Your assignment = The response should be an exact transcription of the data below, free of images.
BEGIN Material to process
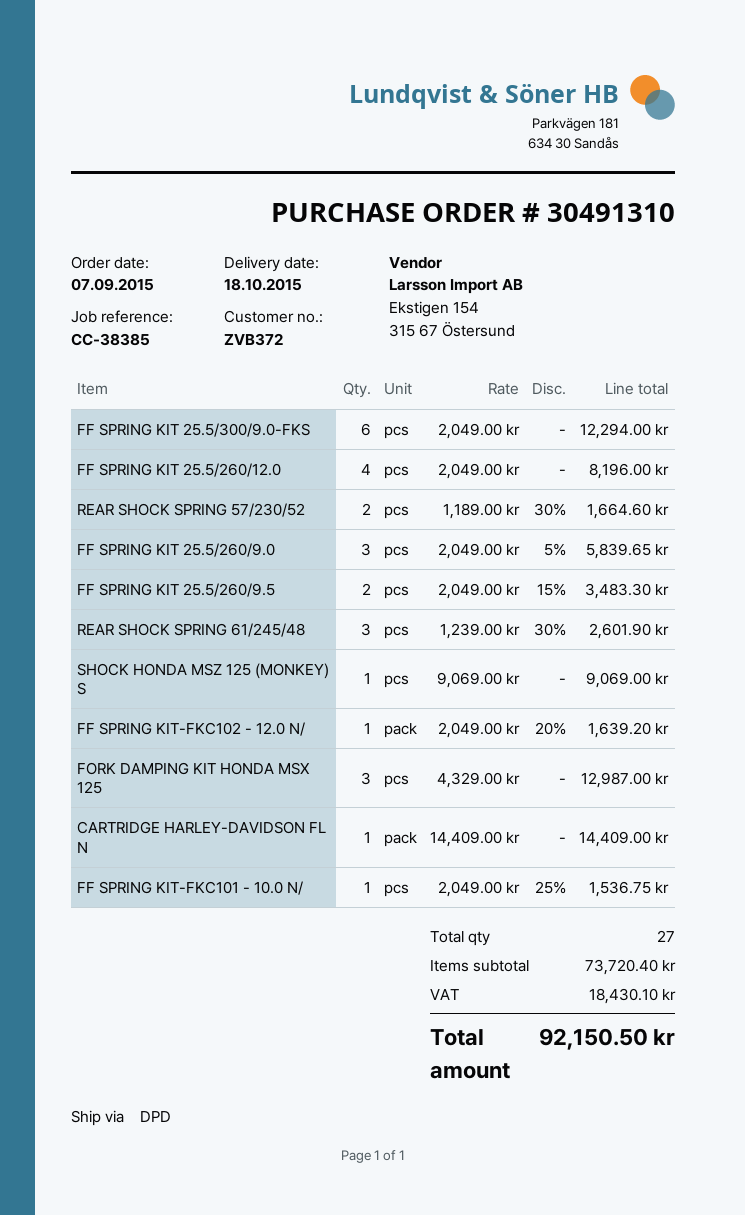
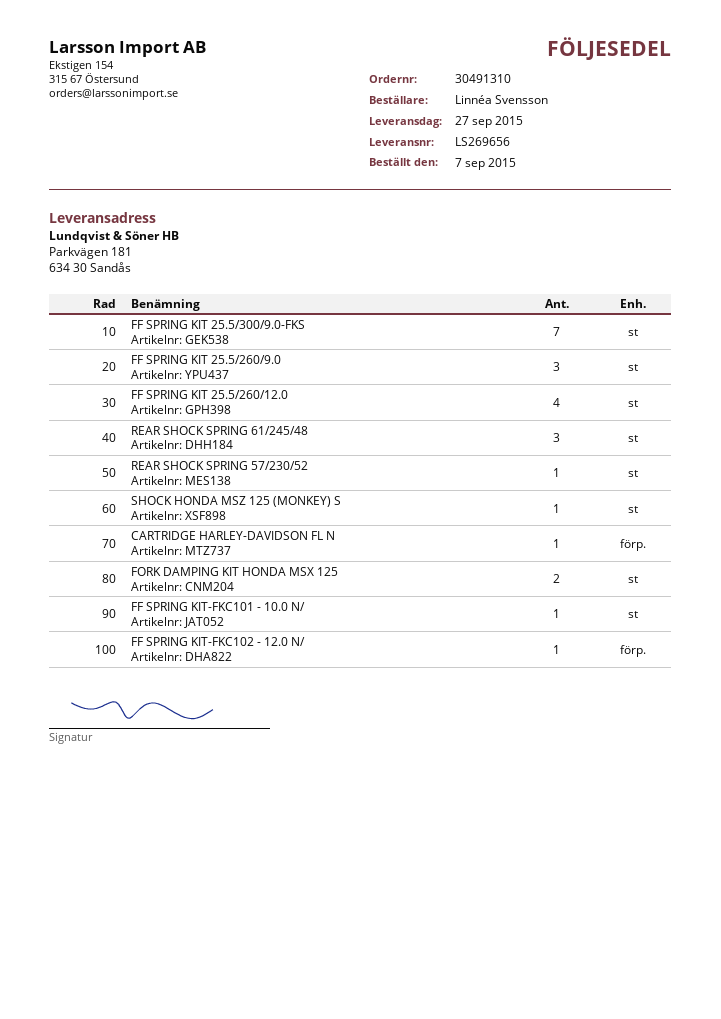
delivery date: 2015-10-18 -> 2015-09-27
FF SPRING KIT 25.5/300/9.0-FKS: 6 -> 7
REAR SHOCK SPRING 57/230/52: 2 -> 1
FF SPRING KIT 25.5/260/9.5: 2 -> none
FORK DAMPING KIT HONDA MSX 125: 3 -> 2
END Material to process
Written answer =
delivery date: 2015-10-18 -> 2015-09-27
FF SPRING KIT 25.5/300/9.0-FKS: 6 -> 7
REAR SHOCK SPRING 57/230/52: 2 -> 1
FF SPRING KIT 25.5/260/9.5: 2 -> none
FORK DAMPING KIT HONDA MSX 125: 3 -> 2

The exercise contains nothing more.